The 92-year-old woman, Lee Yong-soo, said Tuesday she hopes a ruling by the U.N.’s highest court handling disputes would bring closure after she and other survivors campaigned unsuccessfully for 30 years demanding that the Japanese government accept legal responsibility for their slavery.
Reading out a message to South Korean President Moon Jae-in, Lee also lamented that the friction between governments over the sexual slavery issue has also hurt relations between civilians and discouraged exchanges and friendship between young people, who she said weren’t being properly educated about wartime history.
Moon’s office had no immediate reaction to Lee’s plea. It’s unclear if Seoul would ever consider referring the matter to the U.N. court, where it has never fought any case and when anything less than a lopsided victory might be seen at home as a defeat.
But Lee said it has become clear the issue cannot be resolved through bilateral diplomatic talks or rulings by South Korea’s domestic courts that have been repeatedly rejected by the Japanese government.
“I am not asking for money. (I am asking for Japan’s) full acknowledgment of responsibilities and apology,” said Lee, who sobbed as she read the letter during the news conference in Seoul.
“There’s not much time. My last wish is for the president, our government, to seek a judgment by international law, so that I have something to say when I die and meet other survivors.”
To Japanese Prime Minister Yoshihide Suga, Lee said: “Let’s do this together. Let’s go to international court and settle this issue in a right way once and for all, so that the people of both countries could treat each other likes friends again … There’s no reason for us to live like enemies.”
Tens of thousands of women across Japanese-occupied Asia and the Pacific were moved to front-line brothels used by the Japanese military.
Bilateral tensions over sexual slavery flared again last month when a South Korean court ruled that the Japanese government must give 100 million won ($90,000) to each of 12 victims who filed lawsuits in 2013 over their wartime sufferings.
Japan insists all wartime compensation issues were settled under a 1965 treaty normalizing relations with South Korea in which Tokyo provided $500 million in economic assistance to Seoul.
Japanese Foreign Minister Motegi Toshimitsu blasted last month’s court ruling as an “abnormal development absolutely unthinkable under international law and bilateral relations” and accused Seoul of worsening their ties.
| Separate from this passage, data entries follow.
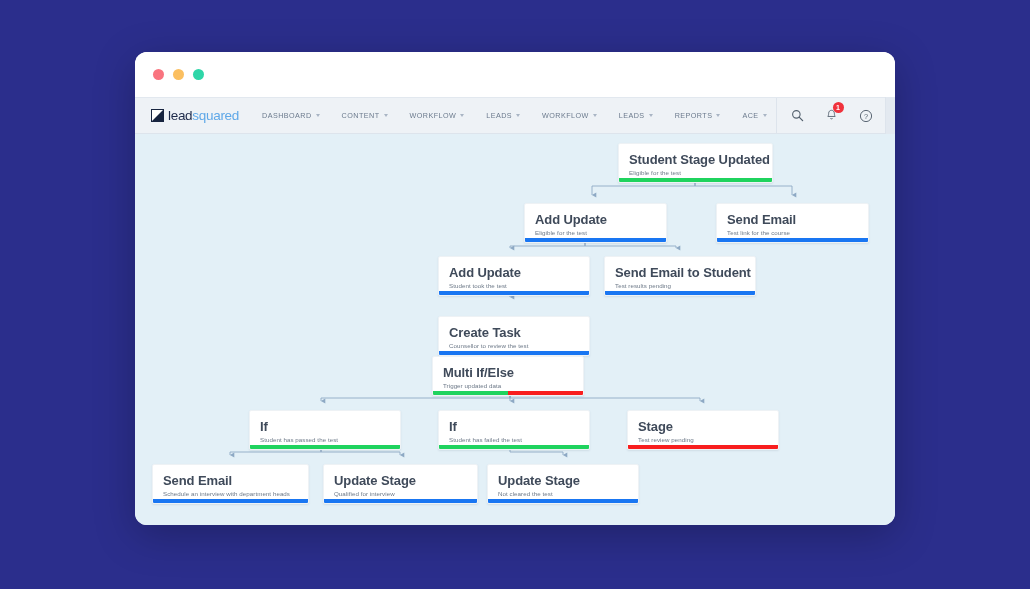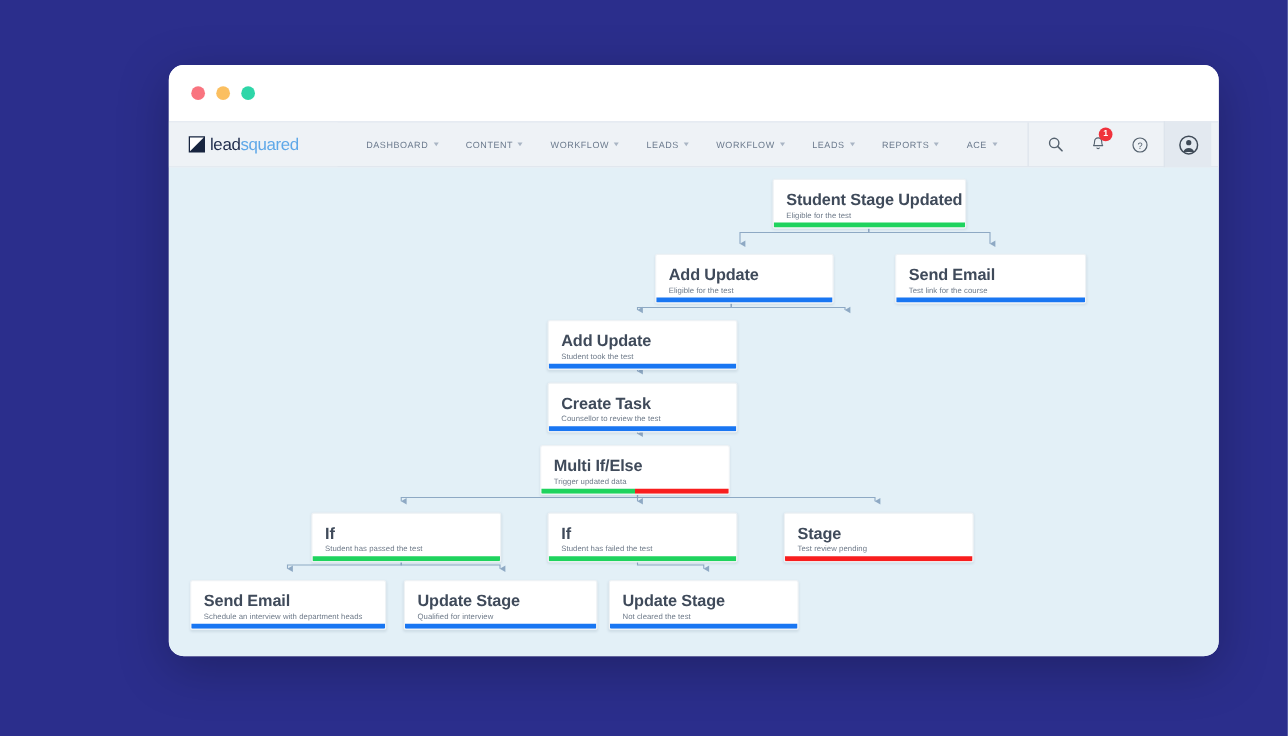"leadsquared" .window { width: 840px -> 760px }
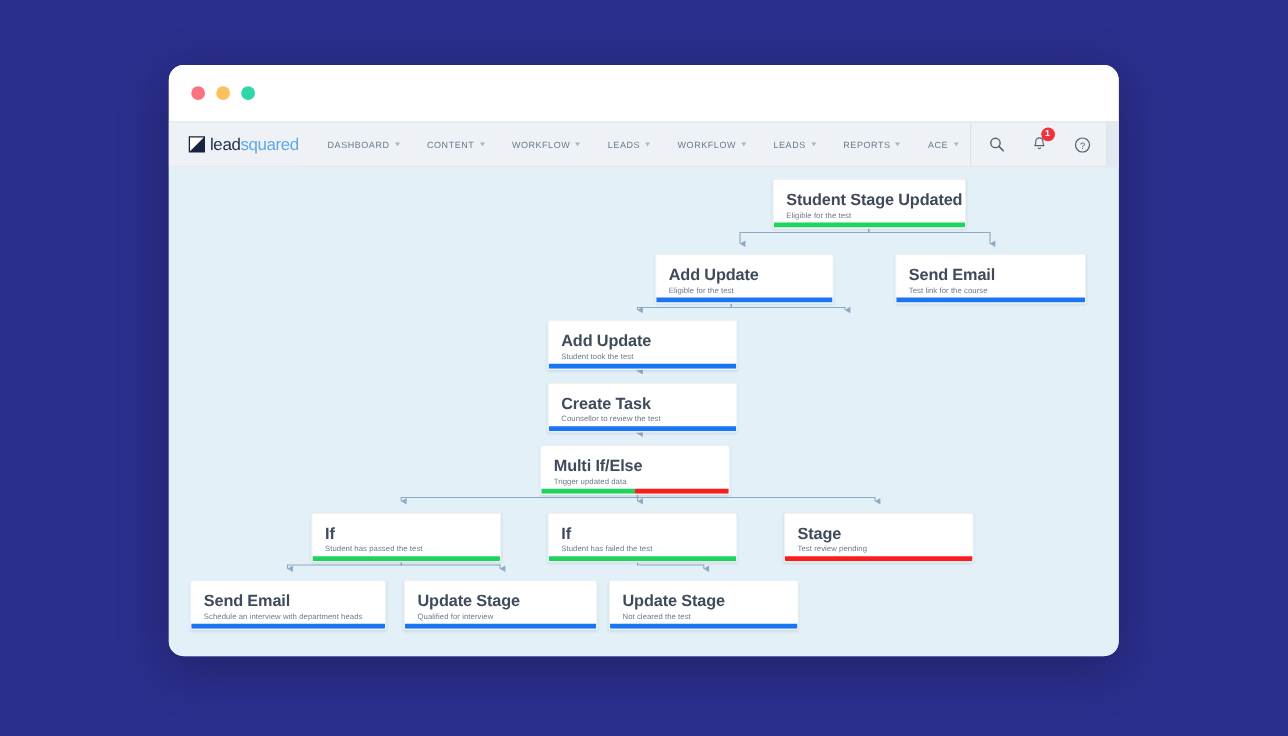"Send Email to Student" div.node { html: none -> <div> <div>Send Email to Student</div> <div>Test results pending</div> <div> <div></div> </div> </div> }
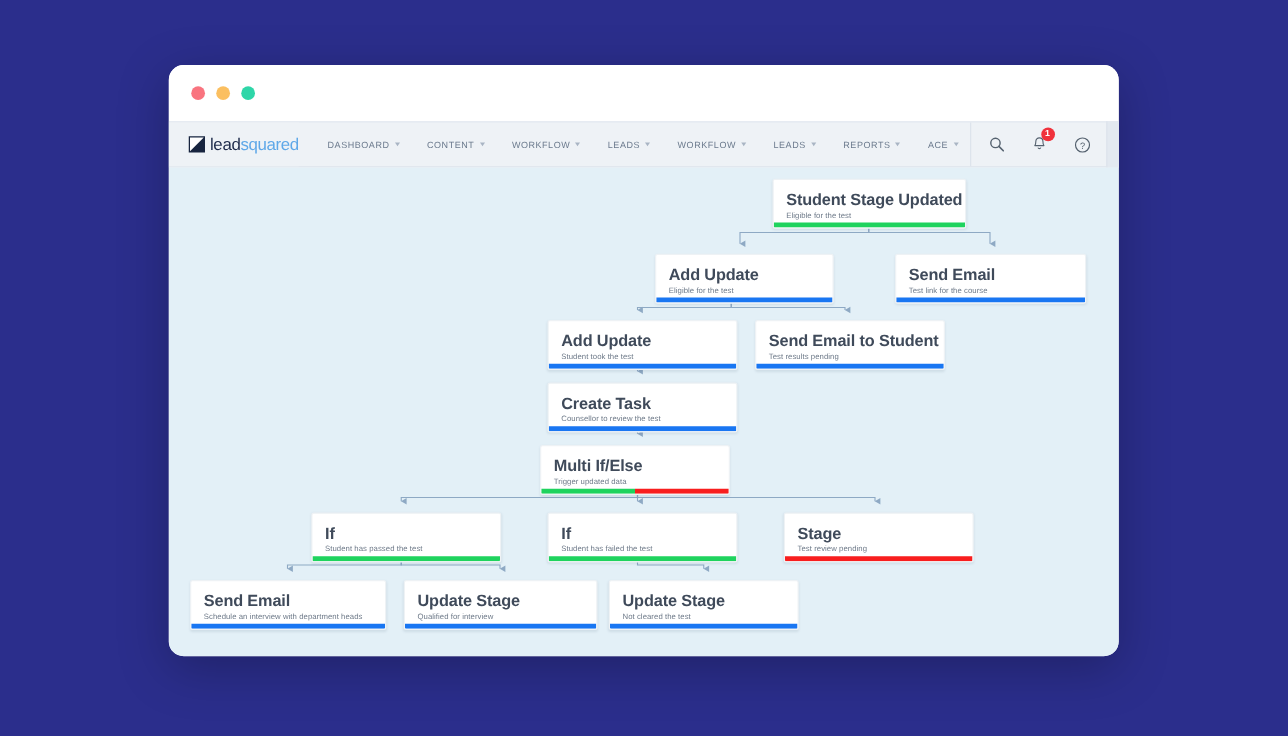"Create Task" div.node { top: 172px -> 182px }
The countries had already been struggling to repair relations that sank to the lowest point in decades in 2019 over earlier South Korean rulings calling for Japanese companies to compensate Koreans who were forced to work in factories during the war.
If the issue is referred to the International Court of Justice, South Korea would likely raise whether Japan’s “comfort women” system of military sexual slavery was in violation of international law in force, said Ethan Hee-Seok Shin, an international law expert at Yonsei University who joined Lee at the news conference. Japan on the other hand could raise procedural questions such as whether individual claims would be waived by the 1965 agreement.
While a lawsuit at the U.N. court could only happen if both countries agree to take their dispute there, it would be illogical for Japan to object when it has already accused South Korean court rulings of violating international law, he said.
“The survivors aren’t asking for money from the Japanese government, but instead want an apology and acknowledgment of responsibility over the past action and to provide proper history education (for its public),” Shin said, saying such goals would be unattainable through domestic court rulings.
“No matter what kind of ruling the International Court of Justice produces, it will surely have to judge whether the Japanese comfort women system violated international law and that would be meaningful in itself because it would permanently leave behind the testimonies of Lee and other survivors as evidence,” he said.